LM Dupli-cation – 26th September 2016
Thor & Friends is the eponymous full length debut from the avant-chamber ensemble formed by its namesake, polymath percussionist Thor Harris. Anyone who has heard – or, more so, seen – Swans in their current incarnation will be aware of Thor Harris’ remarkable percussion skills, and likely know that he is a man worthy of his name: a burly, bearded, hirsute figure who appears to have been transported from the mists of Norse mythology and onto the stage, surrounded by chimes and gongs, he’s something of a drumming deity and a figure far more fearsome than Chris Hemsworth.
Swans fans may, then, be somewhat surprised by this album. Surprised, but not disappointed. Despite it being Thor’s project, the percussion is not a dominant factor: it’s very much about the contributions of his ‘friends’, namely Peggy Ghorbani on marimba and Sarah ‘Goat’ Gautier on marimba, vibraphone, xylophone, organ, voice, mellotron and piano. Harris also plays, alongside myriad percussion instruments, wind instruments including some of his own devising. The core trio are joined by Jeremy Barnes on accordion, drum, and mellotron, Heather Trost on violin, voice and marimba, John Dieterich on guitar, bass, castanets and special effects and Raven on bone flute, and electronic sounds.
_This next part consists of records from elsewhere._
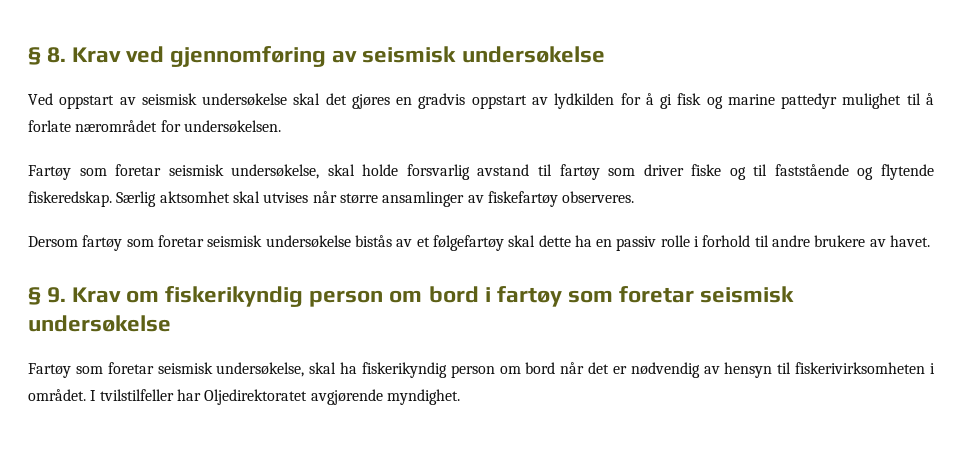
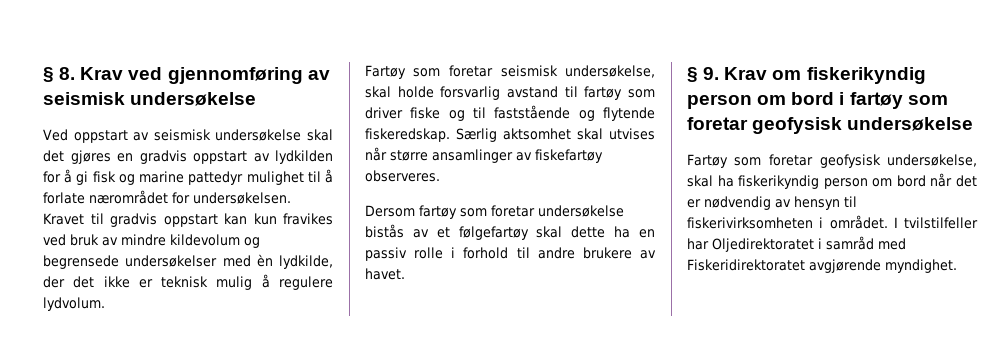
+ Kravet til gradvis oppstart kan kun fravikes ved bruk av mindre kildevolum og begrensede undersøkelser med èn lydkilde, der det ikke er teknisk mulig å regulere lydvolum.
- Dersom fartøy som foretar seismisk undersøkelse bistås av et følgefartøy skal dette ha en passiv rolle i forhold til andre brukere av havet.
+ Dersom fartøy som foretar undersøkelse bistås av et følgefartøy skal dette ha en passiv rolle i forhold til andre brukere av havet.
- § 9. Krav om fiskerikyndig person om bord i fartøy som foretar seismisk undersøkelse
+ § 9. Krav om fiskerikyndig person om bord i fartøy som foretar geofysisk undersøkelse
- Fartøy som foretar seismisk undersøkelse, skal ha fiskerikyndig person om bord når det er nødvendig av hensyn til fiskerivirksomheten i området.
+ Fartøy som foretar geofysisk undersøkelse, skal ha fiskerikyndig person om bord når det er nødvendig av hensyn til fiskerivirksomheten i området.
- I tvilstilfeller har Oljedirektoratet avgjørende myndighet.
+ I tvilstilfeller har Oljedirektoratet i samråd med Fiskeridirektoratet avgjørende myndighet.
The choice of instruments may provide an indication of what to expect, but to be clear, there are no thunderous crescendos to be found during the nine tracks on offer here, and Thor and Friends is a remarkably graceful, elegant and understated work. In place of volume, there is atmosphere.
Soft chimes ebb and flow and soft, supple droning tones rise and fall before soft, soothing strings layer down over them on the album’s first track, ‘White Sands’. It’s a multifaceted, mood-shifting piece which sets the album’s gentle, hypnotic tone. Airy rhythms bounce from softly struck xylophone bars, and the general leaning toward instruments fashioned from natural materials lends the pieces a soft, organic feel. Supple woodwind melodies drift and trill effortlessly through semi-ambient passages, and there’s almost a sense of playfulness about the light, skipping, rippling motifs of ’12 Ate’. Elsewhere, ‘Lullabye for Klaus’ presents a darker, more brooding outlook, but nevertheless manages to lift the listener with its cyclical motifs.
Many of the pieces would work well incorporated within film or series soundracks, and while the compositions in themselves aren’t overtly evocative of anything specific, they possess a malleability allows their context to be ascribed by the listener. If ‘pleasant’ strikes as being a wet, nondescript word, in reference to Thor and Friends it most certainly is not: we live in a world befouled by unpleasantness, we’re jaded, cynical and mean. Thor and Friends offers a rapturously pleasant listening experience, in many ways simple, natural, and honest. It’s a magnificent antidote to modern times.